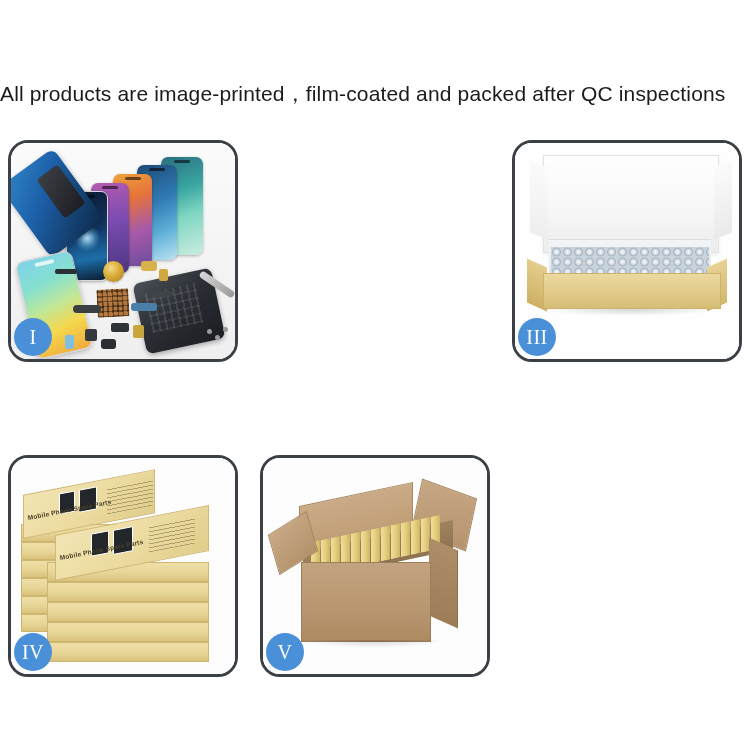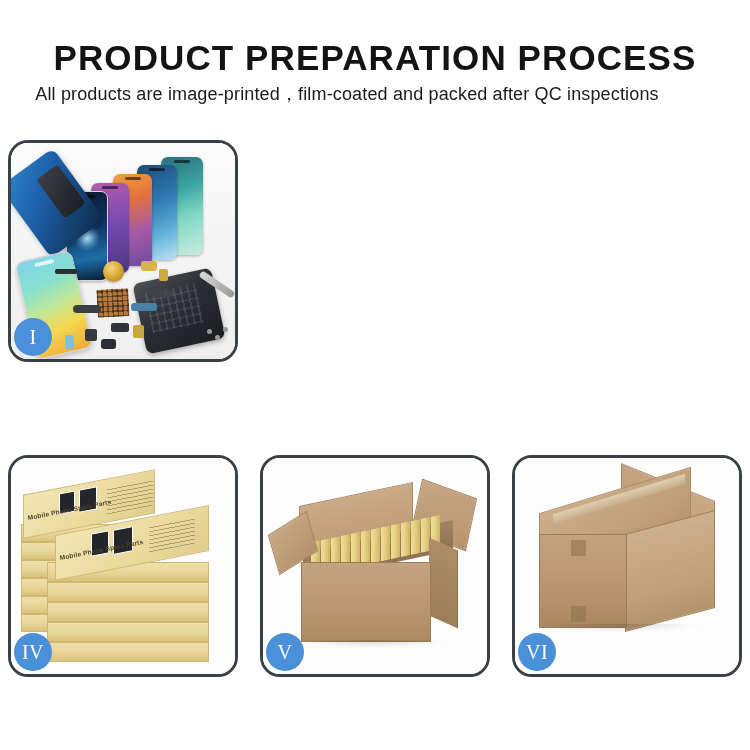--- a/index.html
+++ b/index.html
@@ -422,7 +422,6 @@
 <body>
 
 <div class="header">
-  <div class="page-title">PRODUCT PREPARATION PROCESS</div>
   <div class="page-subtitle">All products are image-printed，film-coated and packed after QC inspections</div>
 </div>
 

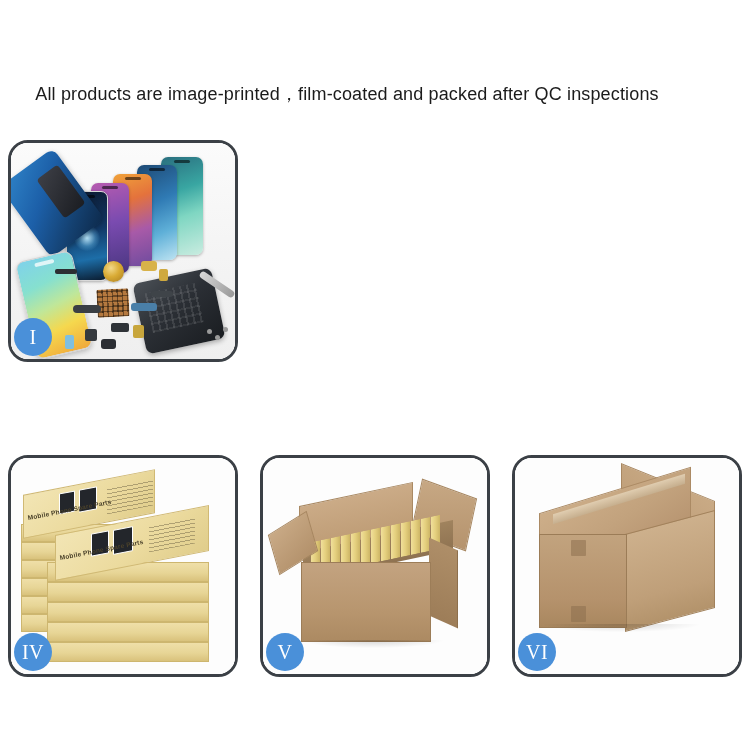--- a/index.html
+++ b/index.html
@@ -42,7 +42,7 @@
     left: 0;
     top: 84px;
     width: 694px;
-    font-size: 18px;
+    font-size: 21px;
     line-height: 20px;
     color: #1b1b1b;
     letter-spacing: 0.15px;

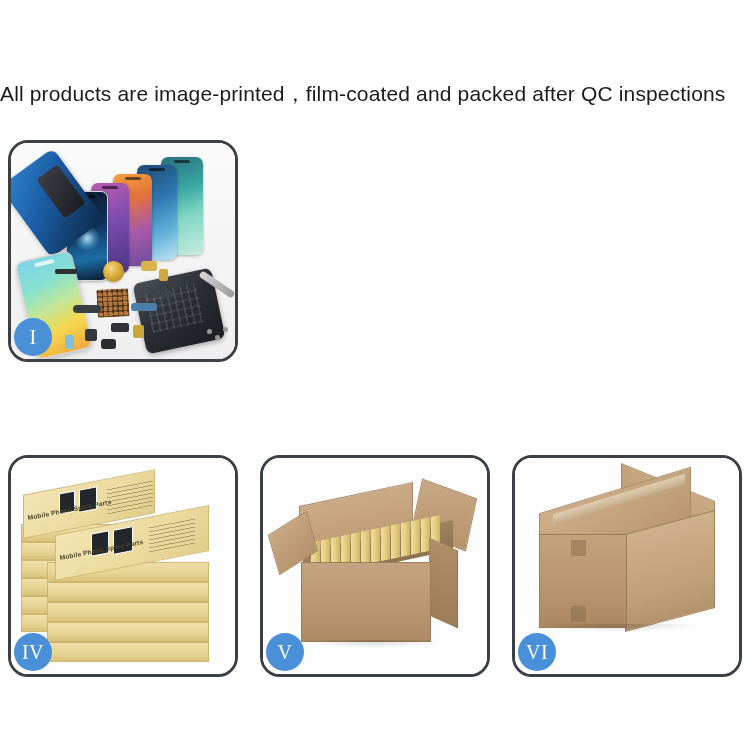--- a/index.html
+++ b/index.html
@@ -476,6 +476,19 @@
   </div>
 
 
+  <div class="panel panel-r0 panel-c2">
+    <div class="photo">
+      <div class="p3-bg"></div>
+      <div class="lid-flap"></div>
+      <div class="box-inner"></div>
+      <div class="wrap-in-box"></div>
+      <div class="box-left-side"></div>
+      <div class="box-right-side"></div>
+      <div class="box-front"></div>
+      <div class="box-shadow3"></div>
+    </div>
+    <div class="badge">III</div>
+  </div>
 
   <div class="panel panel-r1 panel-c0">
     <div class="photo">

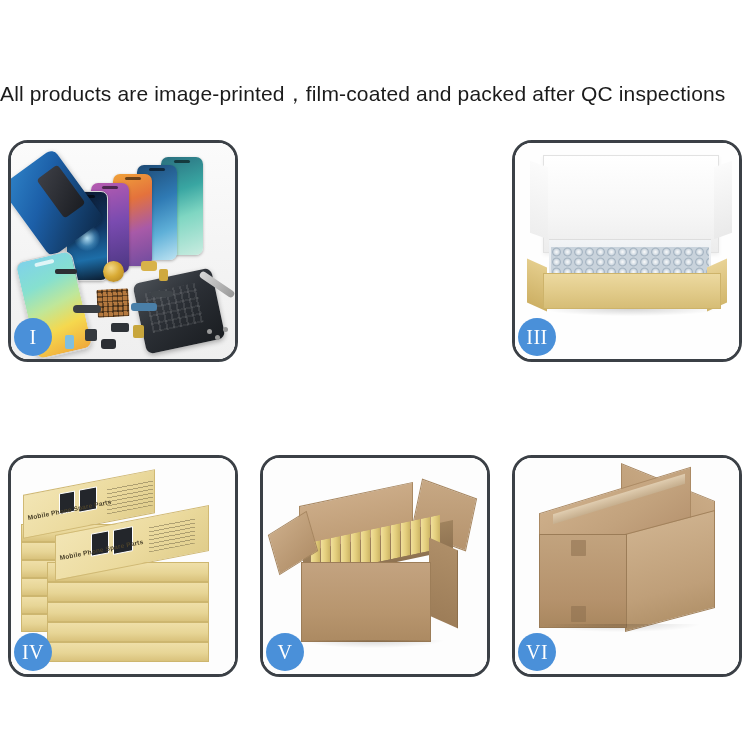--- a/index.html
+++ b/index.html
@@ -553,20 +553,6 @@
     <div class="badge">V</div>
   </div>
 
-  <div class="panel panel-r1 panel-c2">
-    <div class="photo">
-      <div class="p6-bg"></div>
-      <div class="c6-top2"></div>
-      <div class="c6-top"></div>
-      <div class="c6-tape"></div>
-      <div class="c6-side"></div>
-      <div class="c6-front"></div>
-      <div class="c6-tab c6-tab1"></div>
-      <div class="c6-tab c6-tab2"></div>
-      <div class="c6-shadow"></div>
-    </div>
-    <div class="badge">VI</div>
-  </div>
 
 </div>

————————

Activity:
Look through the entries above and say how many lines contain "side", giving nothing but the number.

Finished task:
3